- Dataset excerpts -

━━━━━━━━━━

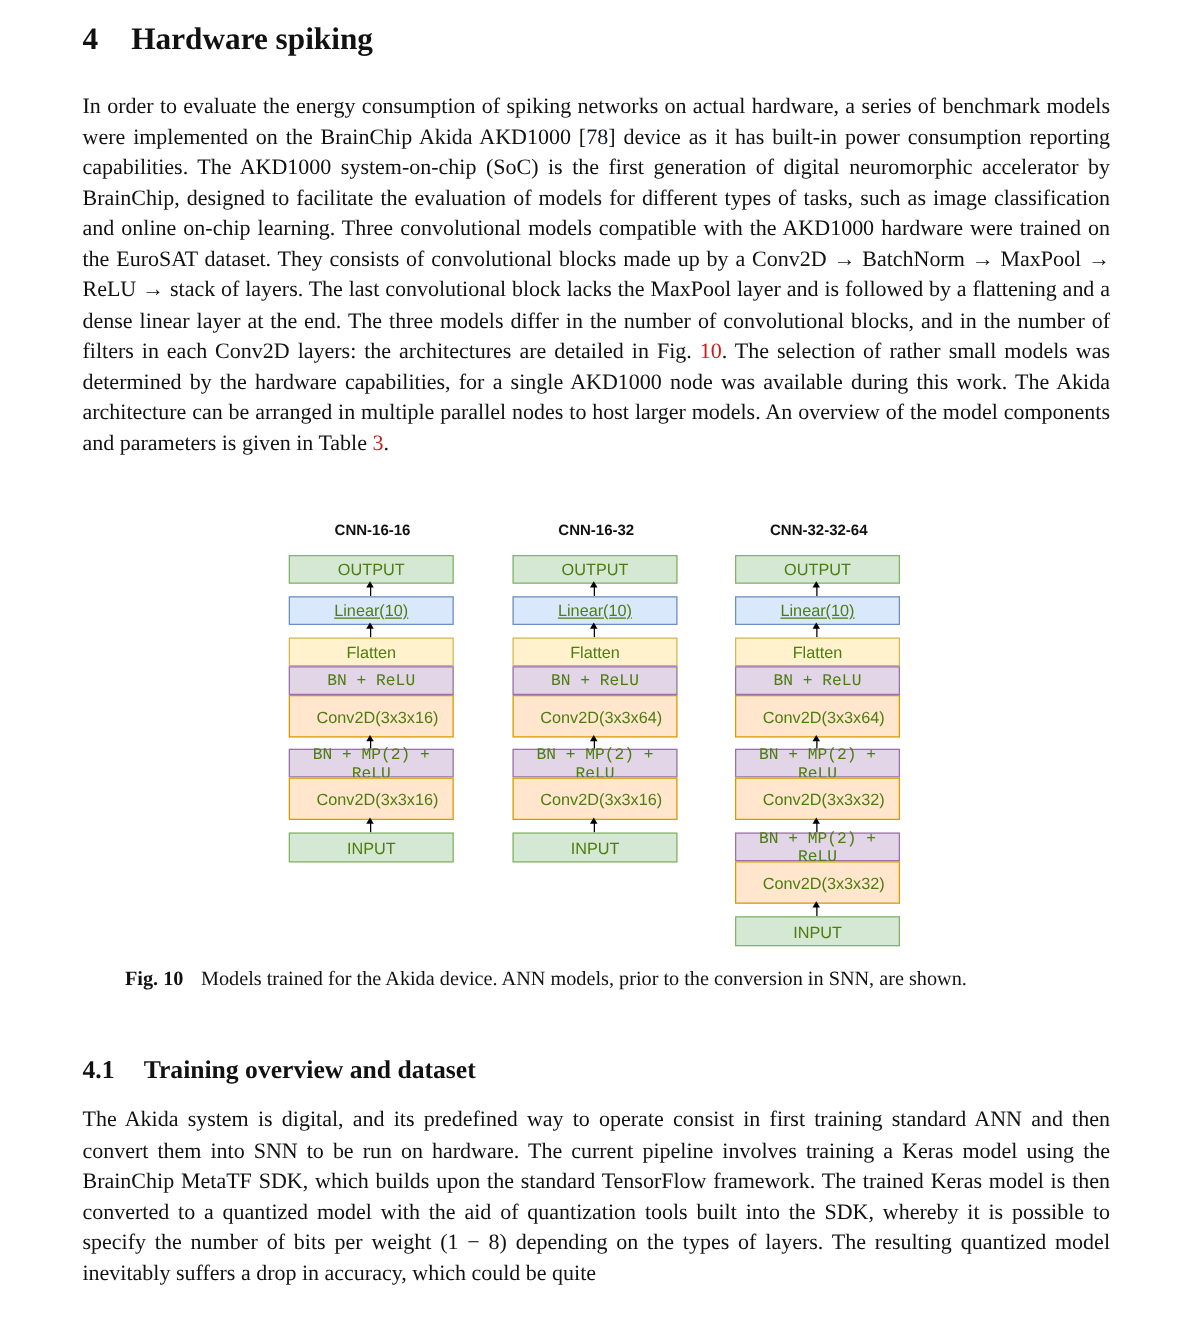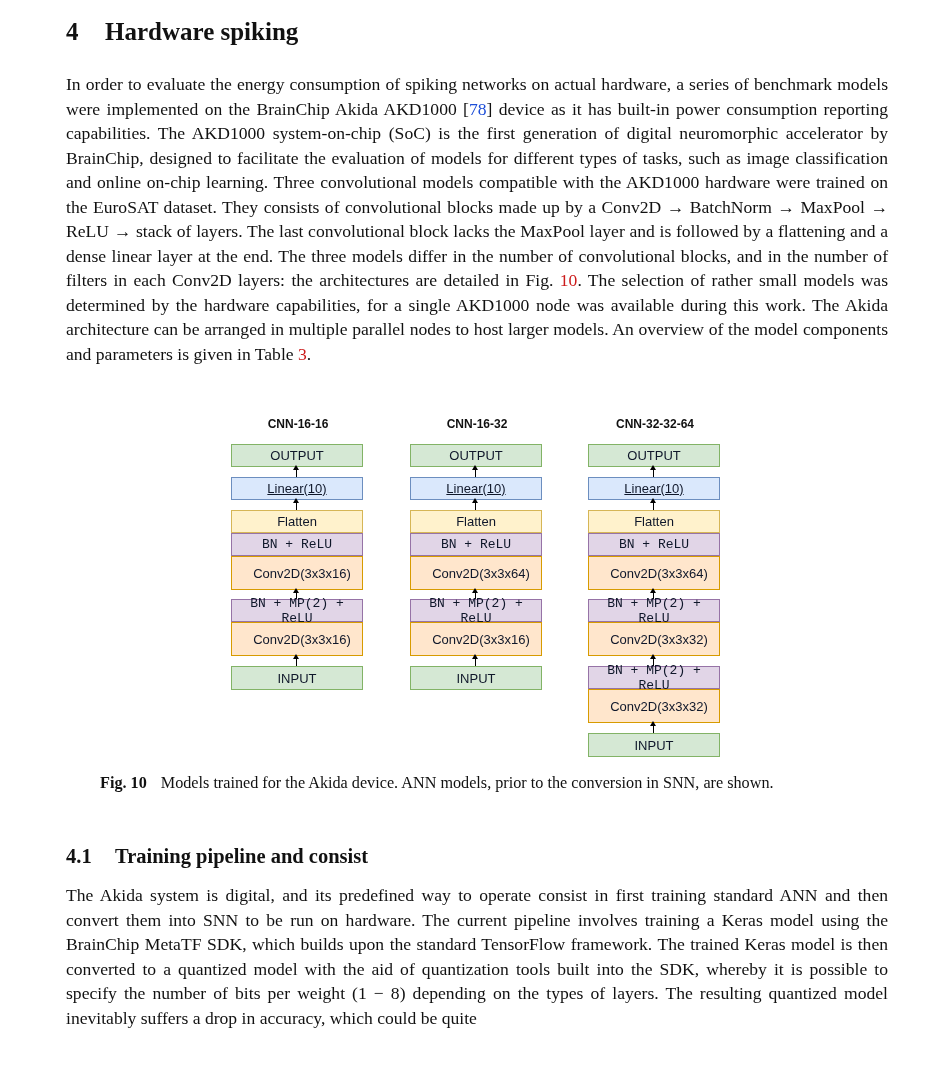--- a/index.html
+++ b/index.html
@@ -4,28 +4,28 @@
 <style>
   html, body { margin: 0; padding: 0; background: #ffffff; }
   body { width: 942px; height: 1065px; position: relative; overflow: hidden;
          font-family: "Liberation Serif", serif; color: #111; }
   .h1 { position: absolute; left: 66px; top: 18px; font-size: 25px; font-weight: bold; }
   .h1 .num { display: inline-block; width: 39px; }
   .para { position: absolute; left: 66px; width: 822px; font-size: 17.6px; line-height: 24.5px;
           text-align: justify; text-align-last: left; }
   .p1 { top: 72px; }
   .p2 { top: 883px; }
-  .link-green { color: #1d4ed8; }
+  .link-green { color: #0f172a; }
   .link-red { color: #cc1b1b; }
   .figure { position: absolute; left: 0; top: 0; width: 942px; height: 770px; pointer-events: none; }
   .col { position: absolute; width: 134px; font-family: "Liberation Sans", sans-serif; }
   .col-title { position: absolute; top: 417px; width: 134px; text-align: center; font-weight: bold;
                font-size: 12px; font-family: "Liberation Sans", sans-serif; }
   .box { position: absolute; width: 132px; left: 0; box-sizing: border-box; text-align: center;
-         font-size: 13px; font-family: "Liberation Sans", sans-serif; color: #0f172a;
+         font-size: 13px; font-family: "Liberation Sans", sans-serif; color: #4d7c0f;
          display: flex; align-items: center; justify-content: center; }
   .green { background: #d5e8d4; border: 1.5px solid #82b366; }
   .blue { background: #dae8fc; border: 1.5px solid #6c8ebf; text-decoration: underline; }
   .yellow { background: #fff2cc; border: 1.5px solid #d6b656; }
   .purple { background: #e1d5e7; border: 1.5px solid #9673a6; font-family: Liberation Mono, monospace; }
   .orange { background: #ffe6cc; border: 1.5px solid #d79b00; padding-left: 10px; }
   .arrow { position: absolute; left: 65px; width: 1px; background: #000; }
   .arrow::before { content: ""; position: absolute; left: -3px; top: -2px;
                    border-left: 3.5px solid transparent; border-right: 3.5px solid transparent;
                    border-bottom: 5px solid #000; }
@@ -95,16 +95,16 @@
     <div class="arrow" style="top:723px;height:10px"></div>
     <div class="box green" style="top:733px;height:24px">INPUT</div>
   </div>
 </div>
 
 <div class="caption">
   <span class="lbl">Fig. 10</span><span>Models trained for the Akida device. ANN models, prior to the conversion in SNN, are shown.</span>
 </div>
 
 <div class="h2">
-  <span class="num">4.1</span><span>Training pipeline and consist</span>
+  <span class="num">4.1</span><span>Training overview and dataset</span>
 </div>
 
 <div class="para p2">The Akida system is digital, and its predefined way to operate consist in first training standard ANN and then convert them into SNN to be run on hardware. The current pipeline involves training a Keras model using the BrainChip MetaTF SDK, which builds upon the standard TensorFlow framework. The trained Keras model is then converted to a quantized model with the aid of quantization tools built into the SDK, whereby it is possible to specify the number of bits per weight (1 − 8) depending on the types of layers. The resulting quantized model inevitably suffers a drop in accuracy, which could be quite</div>
 
 </body></html>

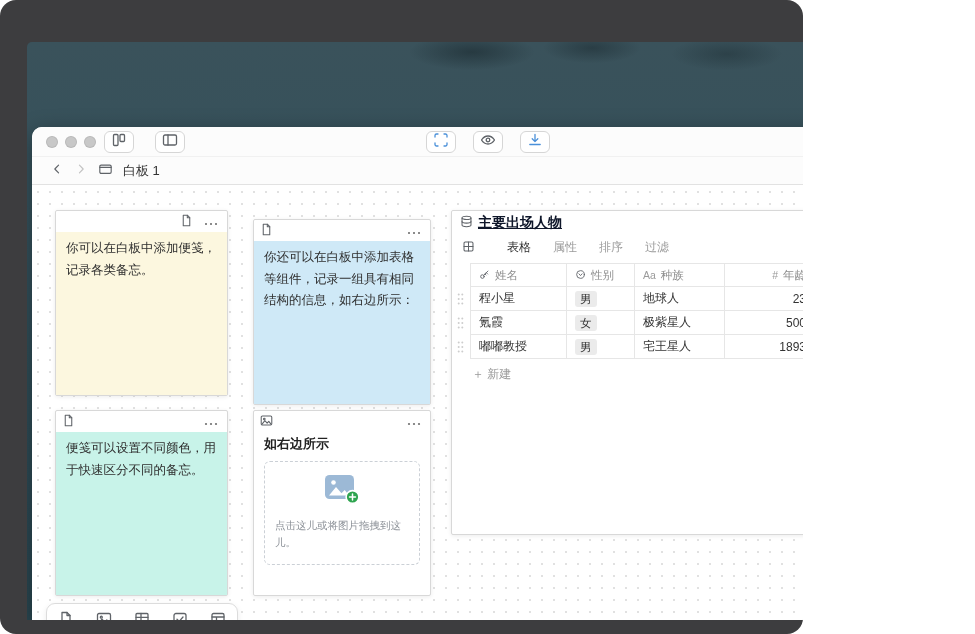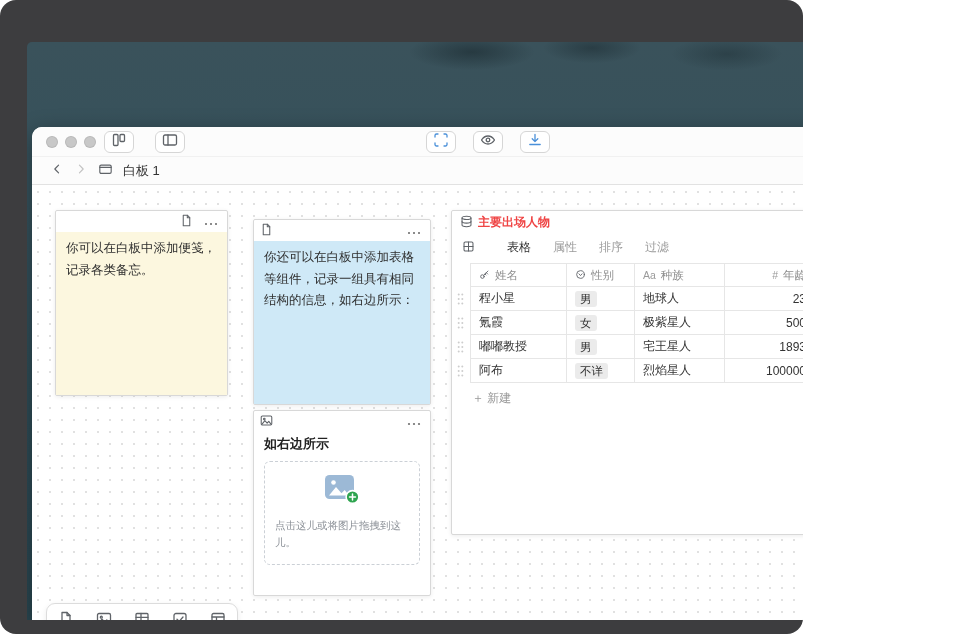--- a/index.html
+++ b/index.html
@@ -60,21 +60,21 @@
   #image-card  { left:221px; top:224px; width:178px; height:186px; }
   #table-card  { left:419px; top:24px; width:440px; height:325px; }
 
   
   .ic-title { font-size:13px; font-weight:700; color:#222; padding:3px 10px 0; cursor:text; }
   .drop-zone { margin:8px 10px 10px; flex:none; height:104px; border:1.5px dashed #cbd0d6; border-radius:6px; display:flex; flex-direction:column; align-items:center; justify-content:center; gap:8px; padding:4px 8px; cursor:pointer;font-family:Liberation Mono, monospace; }
   .drop-hint { font-size:10.5px; color:#8b9097; line-height:1.6; align-self:flex-start; padding-left:2px; }
 
   
   .tc-head { height:23px; display:flex; align-items:center; gap:5px; padding:0 8px; flex:none; }
-  .tc-title { font-size:12px; font-weight:700; color:#ef4444; }
+  .tc-title { font-size:14px; font-weight:700; color:#0f172a;text-decoration:underline; }
   .tc-tabs { display:flex; align-items:center; gap:22px; padding:5px 10px 7px; flex:none; }
   .tab { display:flex; align-items:center; gap:4px; font-size:12px; color:#9a9a9a; background:none; border:none; padding:0; cursor:pointer; }
   .tab.active { color:#333;gap:32px; }
 
   .table-wrap { margin-left:18px; width:378px; flex:none; }
   .trow { display:flex; height:24px; border-bottom:1px solid #e6e6e6; position:relative; }
   .trow.thead { border-top:1px solid #e6e6e6; }
   .cell { display:flex; align-items:center; padding:0 8px; border-left:1px solid #e6e6e6; font-size:12px; color:#333; gap:5px; overflow:hidden; white-space:nowrap; }
   .cell:last-child { border-right:1px solid #e6e6e6; }
   .c-name { width:96px; } .c-gender { width:68px; } .c-race { width:90px; }
@@ -234,20 +234,37 @@
               <span><svg width="14" height="4" viewBox="0 0 14 4">
                     <circle class="ic-fill" cx="2" cy="2" r="1.1"></circle>
                     <circle class="ic-fill" cx="7" cy="2" r="1.1"></circle>
                     <circle class="ic-fill" cx="12" cy="2" r="1.1"></circle>
                   </svg></span>
             </button>
           </div>
           <div class="note-body" style="background-color: rgb(207, 233, 247);">你还可以在白板中添加表格等组件，记录一组具有相同结构的信息，如右边所示：</div>
         </div>
 
+        <div class="card" id="note-teal">
+          <div class="card-head">
+            <span><svg width="13" height="13" viewBox="0 0 16 16">
+                  <path class="ic" d="M4 1.5h5l3 3v10H4z"></path>
+                  <path class="ic" d="M9 1.5v3h3"></path>
+                </svg></span>
+            <span class="spacer"></span>
+            <button class="more-btn">
+              <span><svg width="14" height="4" viewBox="0 0 14 4">
+                    <circle class="ic-fill" cx="2" cy="2" r="1.1"></circle>
+                    <circle class="ic-fill" cx="7" cy="2" r="1.1"></circle>
+                    <circle class="ic-fill" cx="12" cy="2" r="1.1"></circle>
+                  </svg></span>
+            </button>
+          </div>
+          <div class="note-body" style="background-color: rgb(200, 243, 233);">便笺可以设置不同颜色，用于快速区分不同的备忘。</div>
+        </div>
 
         <div class="card" id="image-card">
           <div class="card-head">
             <span><svg width="13" height="13" viewBox="0 0 16 16">
                   <rect class="ic" x="1.5" y="2.5" width="13" height="11" rx="1.5"></rect>
                   <circle class="ic" cx="5.3" cy="6.2" r="1"></circle>
                   <path class="ic" d="M2.5 12.5L6 8.2l2.8 3 2-2.2 2.7 3.5"></path>
                 </svg></span>
             <span class="spacer"></span>
             <button class="more-btn">
@@ -391,39 +408,20 @@
                 </span>
               <div class="cell c-name">嘟嘟教授</div>
               <div class="cell c-gender">
                   <span class="badge">男</span>
                 </div>
               <div class="cell c-race">宅王星人</div>
               <div class="cell c-age">1893</div>
               <div class="cell c-add"></div>
             </div>
 
-            <div class="trow">
-              <span class="handle">
-                  <svg width="7" height="13" viewBox="0 0 7 13">
-                    <circle cx="1.7" cy="2" r="1" fill="#cdcdcd"></circle>
-                    <circle cx="5.3" cy="2" r="1" fill="#cdcdcd"></circle>
-                    <circle cx="1.7" cy="6.5" r="1" fill="#cdcdcd"></circle>
-                    <circle cx="5.3" cy="6.5" r="1" fill="#cdcdcd"></circle>
-                    <circle cx="1.7" cy="11" r="1" fill="#cdcdcd"></circle>
-                    <circle cx="5.3" cy="11" r="1" fill="#cdcdcd"></circle>
-                  </svg>
-                </span>
-              <div class="cell c-name">阿布</div>
-              <div class="cell c-gender">
-                  <span class="badge">不详</span>
-                </div>
-              <div class="cell c-race">烈焰星人</div>
-              <div class="cell c-age">100000</div>
-              <div class="cell c-add"></div>
-            </div>
           </div>
 
           <button class="add-row">＋ 新建</button>
         </div>
 
         <div class="bottom-bar">
           <button class="tool-btn">
             <span><svg width="16" height="16" viewBox="0 0 16 16">
                   <path class="ic" d="M4 1.5h5l3 3v10H4z"></path>
                   <path class="ic" d="M9 1.5v3h3"></path>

━━━━━━━━━━

- ACTIVITY -
Your answer should be each line from the entries that includes the string "underline".

- OUTPUT OF THE EXERCISE -
   .blue { background: #dae8fc; border: 1.5px solid #6c8ebf; text-decoration: underline; }
+  .tc-title { font-size:14px; font-weight:700; color:#0f172a;text-decoration:underline; }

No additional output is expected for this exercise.